Enam dari delapan Direktur Eksekutif serta Direktur Eksekutif Pengganti Bank Dunia diterima Presiden Soeharto di Bina Graha pada jam 09.00 pagi ini. Mereka adalah Mario Draghi, Frank Cassell, Jonas Haralz, JSA Funna, Datok Muhammad Ramli Wajib dan Jean P Le Bouder. Dalam pertemuan itu mereka menyampaikan penghargaan atas usaha pemerintah RI dalam menyesuaikan diri di bidang ekonomi menghadapi masalah-masalah yang datang dari luar. Dengan Presiden juga membahas tanda-tanda positif dalam pemulihan ekonomi, antara lain ekspor non-migas Indonesia diperkirakan akan mencapai US$12 miliar dalam tahun 1988/1989. Itu berarti 80% lebih tinggi daripada tahun anggaran 1986/1987. Diakui mereka bahwa hasil-hasil yang dicapai Indonesia dalam mengelola ekonominya, antara lain dengan cara restrukturisasi, jelas merupakan salah satu yang terbaik diantara negara berkembang.



SELAS, 15 MEI 1990

Jam 10.00 pagi ini Presiden Soeharto membuka rapat koordinasi BKPM-BKPMD seluruh Indonesia di Istana Negara. Dalam pengarahannya, Kepala Negara meminta semua pihak yang terkait dalam kegiatan penanaman modal agal melakukan beberapa hal. Pertama, meningkatkan daya dukung prasarana ekonomi, seperti jalan, pelabuhan, terminal, bandar udara, telekomunikasi, tenaga listrik, air industri, air minum dan lain-lain. Kedua, meningkatkan kemampuan sarana yang diperlukan, baik untuk persiapan maupun beroperasinya proyek-proyek penanaman, modal, seperti perbankan, asuransi, dan jaringan distribusi. Ketiga, meningkatkan keterampilan tenaga kerja terlatih dalam jumlah yang memadai, untuk sektor-sektor usaha yang diperlukan.

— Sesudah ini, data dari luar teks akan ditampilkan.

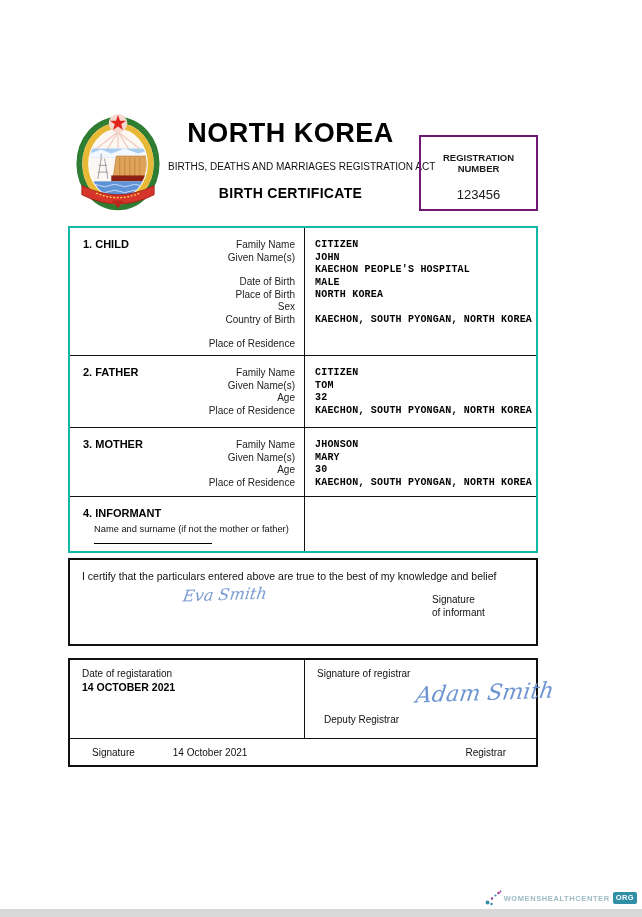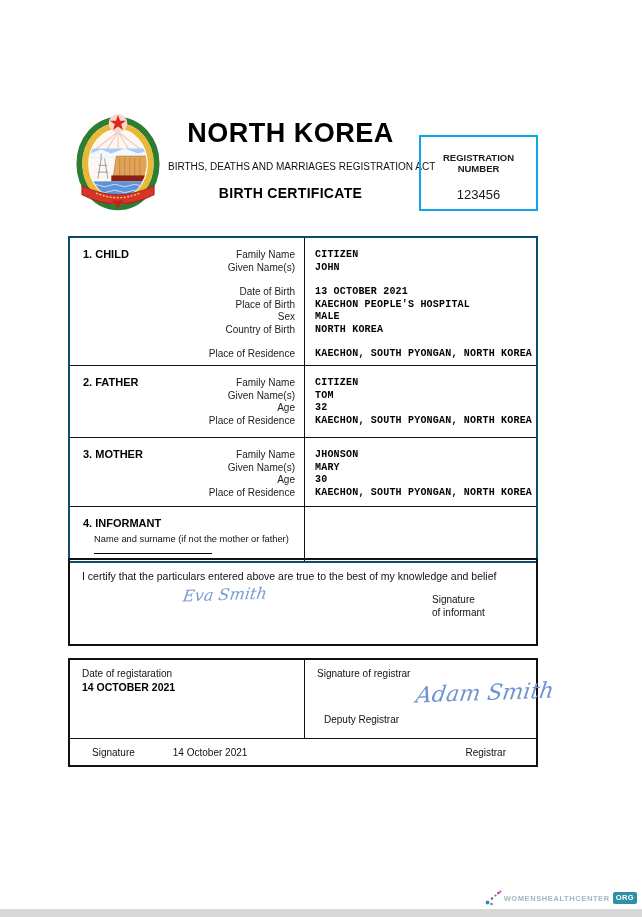--- a/index.html
+++ b/index.html
@@ -12,7 +12,7 @@
   .country{font-size:27px;font-weight:bold;letter-spacing:0.5px;line-height:1;color:#000;}
   .act{margin-top:14px;font-size:10px;color:#111;white-space:nowrap;}
   .certtitle{margin-top:13px;font-size:14px;font-weight:bold;color:#000;letter-spacing:0.3px;}
-  .regbox{position:absolute;left:419px;top:135px;width:119px;height:76px;border:2px solid #0ea5e9;
+  .regbox{position:absolute;left:419px;top:135px;width:119px;height:76px;border:2px solid #701a75;
           box-sizing:border-box;text-align:center;}
   .reglabel{margin-top:15px;font-size:9.5px;font-weight:bold;}
   .regnum{margin-top:13px;font-size:13px;}

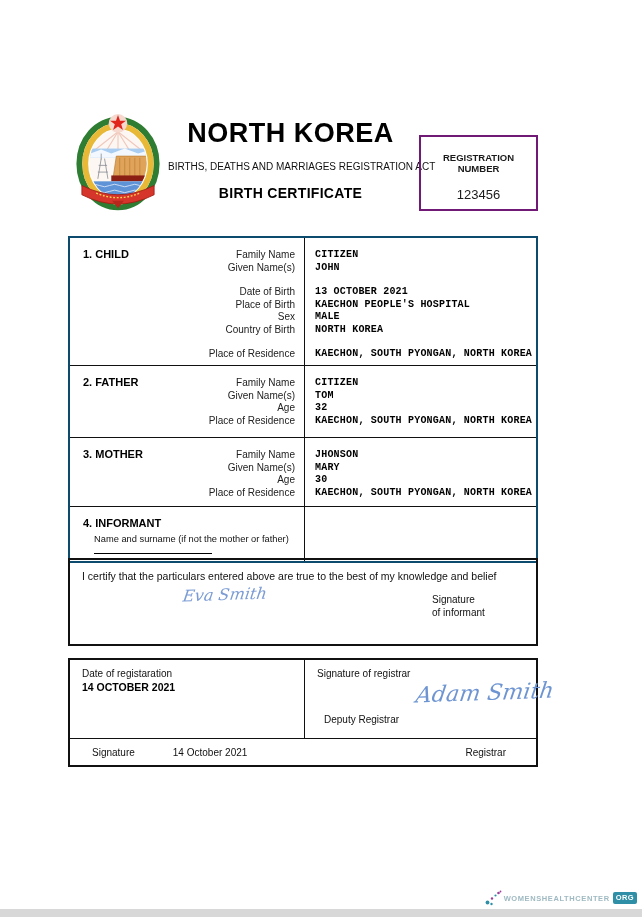--- a/index.html
+++ b/index.html
@@ -18,7 +18,7 @@
   .regnum{margin-top:13px;font-size:13px;}
 
   
-  .maintable{position:absolute;left:68px;top:236px;width:470px;border:2px solid #0c4a6e;box-sizing:border-box;}
+  .maintable{position:absolute;left:68px;top:226px;width:470px;border:2px solid #14b8a6;box-sizing:border-box;}
   .sec{position:relative;display:flex;box-sizing:border-box;border-bottom:1.5px solid #111;}
   .sec:last-child{border-bottom:none;}
   .sec-left{position:relative;width:235px;box-sizing:border-box;border-right:1.5px solid #111;

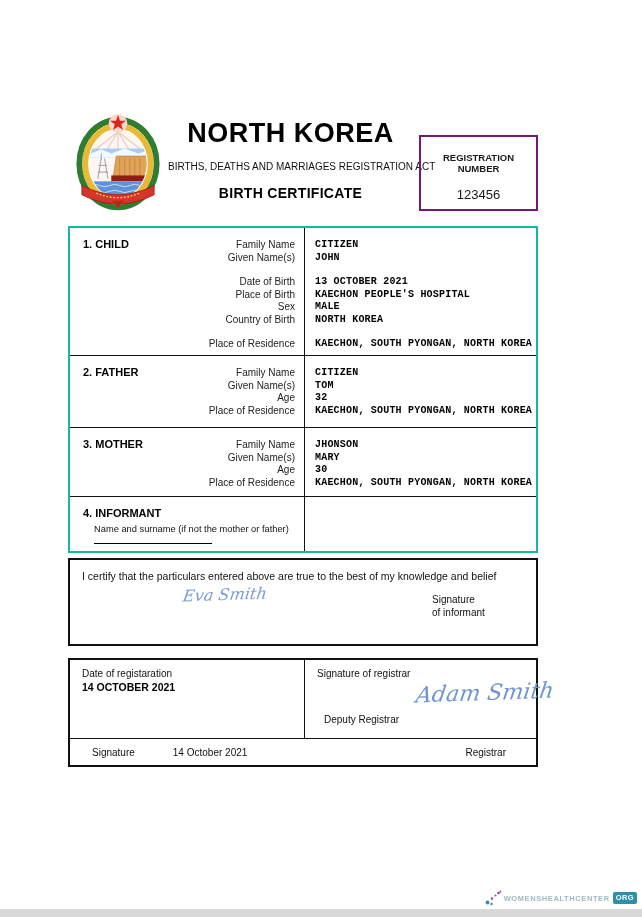--- a/index.html
+++ b/index.html
@@ -156,7 +156,6 @@
         <div class="values">
           <div class="ln">CITIZEN</div>
           <div class="ln">JOHN</div>
-          <div class="ln gap">13 OCTOBER 2021</div>
           <div class="ln">KAECHON PEOPLE'S HOSPITAL</div>
           <div class="ln">MALE</div>
           <div class="ln">NORTH KOREA</div>

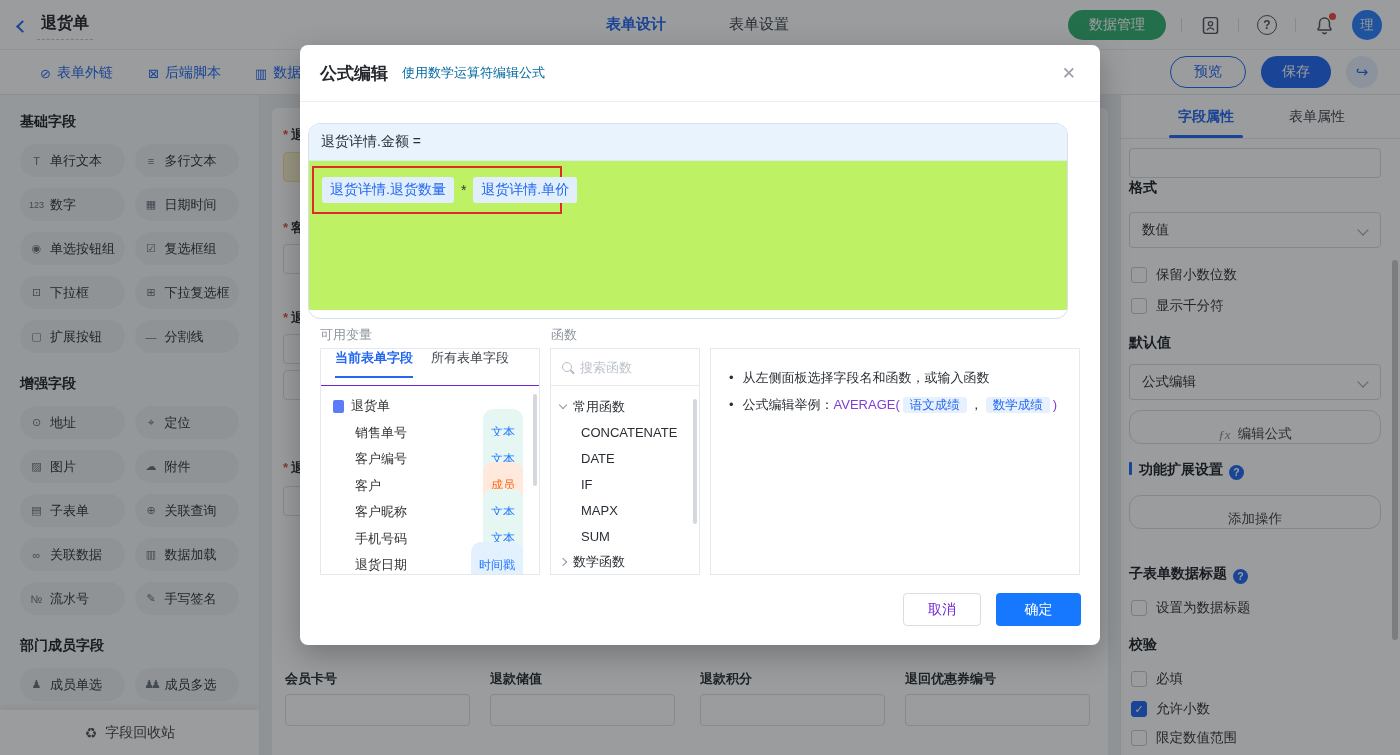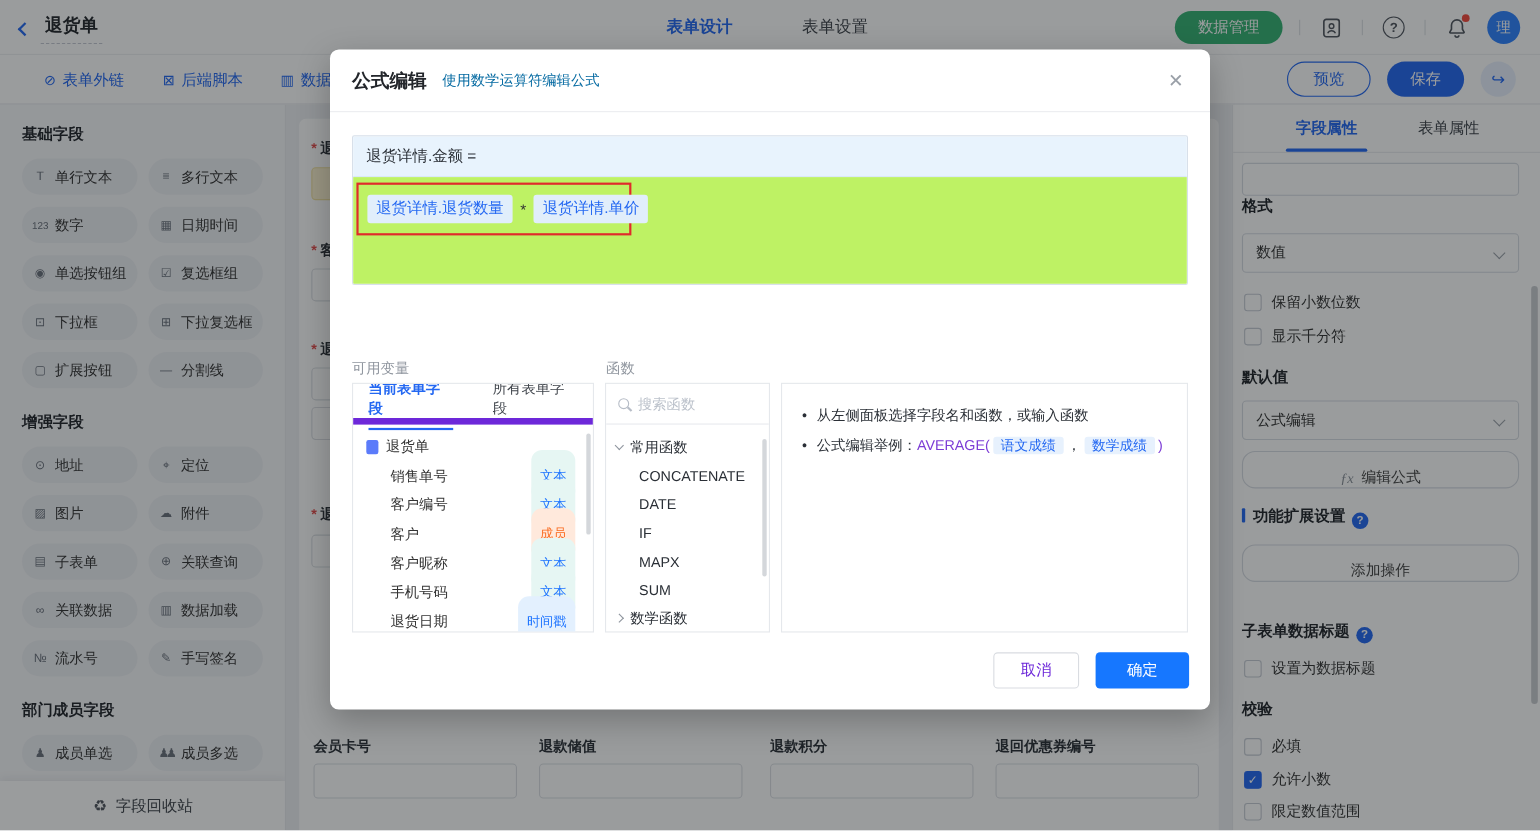--- a/index.html
+++ b/index.html
@@ -78,7 +78,7 @@
   .m-title{font-size:17px;font-weight:700;color:#23262b}
   .m-sub{font-size:13px;color:#0369a1;margin-left:14px}
   .m-close{margin-left:auto;color:#9aa0a8;font-size:17px;cursor:pointer;line-height:1}
-  .editor{position:absolute;left:20px;top:78px;width:760px;height:136px;border:1px solid #d8e0ea;border-radius:2px;overflow:hidden}
+  .editor{position:absolute;left:8px;top:78px;width:760px;height:196px;border:1px solid #d8e0ea;border-radius:12px;overflow:hidden}
   .ed-band{height:37px;background:#e8f3fd;display:flex;align-items:center;padding:0 12px;font-size:14px;color:#2a2f36;border-bottom:1px solid #dbe9f7}
   .ed-body{position:relative;height:149px;background:#bef264}
   .red-box{position:absolute;left:3px;top:5px;width:250px;height:48px;border:2px solid #e02b2b;display:flex;align-items:center;padding:0 8px;gap:7px}

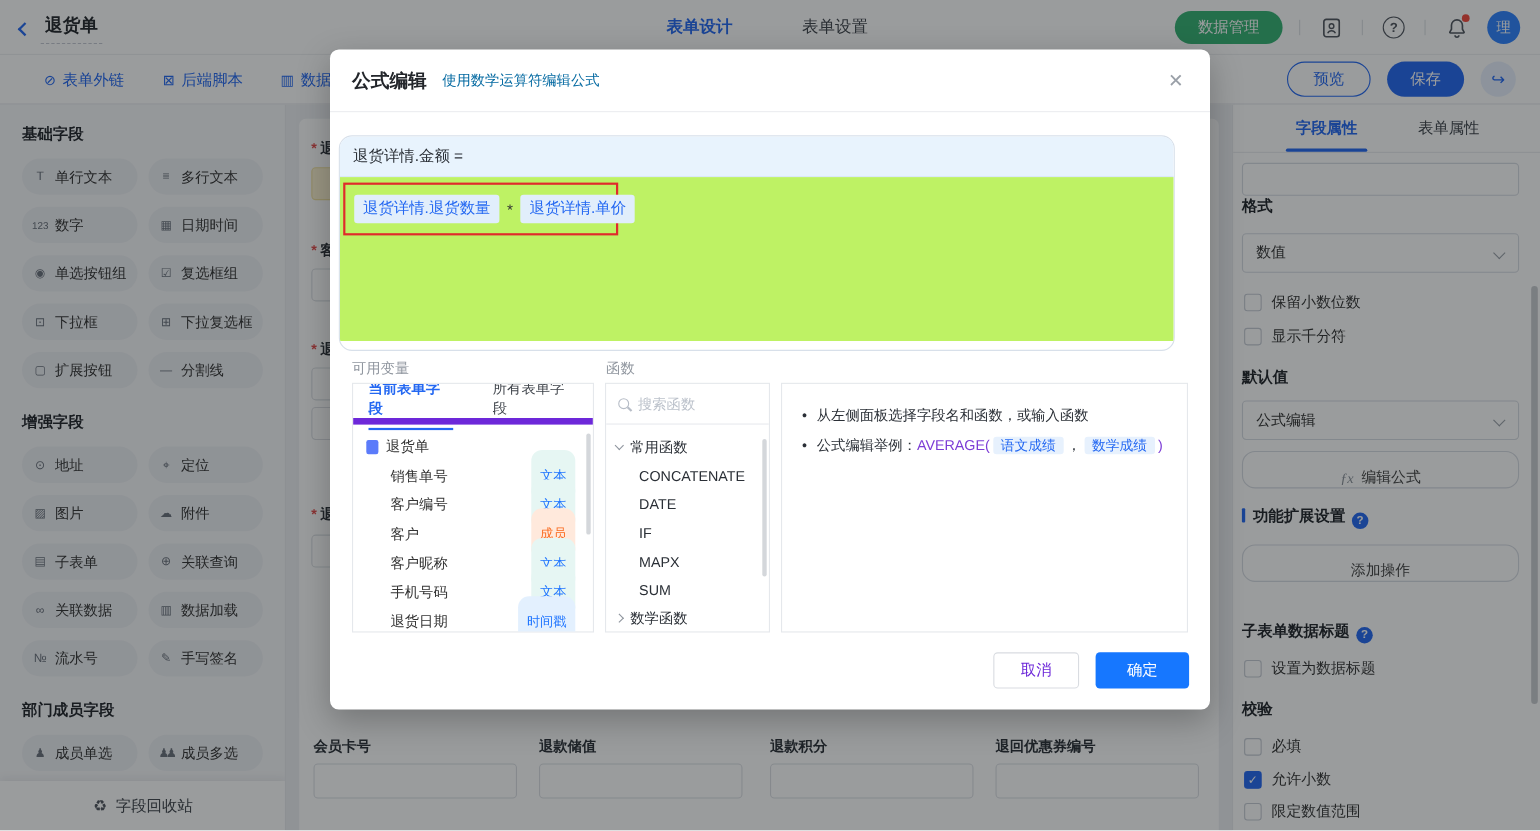--- a/index.html
+++ b/index.html
@@ -89,7 +89,7 @@
   .p-vars{left:20px;width:220px}
   .p-funcs{left:250px;width:150px}
   .p-hint{left:410px;width:370px;padding:15px 18px;font-size:13px;color:#2a2f36;line-height:27px}
-  .v-tabs{height:37px;border-bottom:6px solid #6d28d9;display:flex;align-items:flex-end;padding:0 14px;gap:36px;font-size:13px}
+  .v-tabs{height:37px;border-bottom:1px solid #6d28d9;display:flex;align-items:flex-start;padding:0 14px;gap:18px;font-size:13px}
   .v-tab{position:relative;cursor:pointer;color:#40454c}
   .v-tab.cur{color:#2468f2;font-weight:600}
   .v-tab.cur::after{content:"";position:absolute;left:0;right:0;bottom:-11px;height:2px;background:#2468f2}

Keempat, mengambil langkah-langkah yang diperlukan untuk mempertinggi efesiensi dan produktivitas agar dapat meningkatkan daya saing barang-barang ekspor dan jasa kita di pasaran dunia. kelima, memberikan kesempatan kepada koperasi dengan memberikan tempat yang strategi dan mendorong agar koperasi dapat berperan dan tumbuh wajar, sejajar dengan para pelaku ekonomi yang lain. Keenam, mendorong tumbuhnya para wiraswasta baru secara luas. Ketujuh, mendorong dan mengusahakan penanaman modal ke wilayah timur Indonesia dan daerah-daerah lain yang keadaan ekonominya masih terbelakang.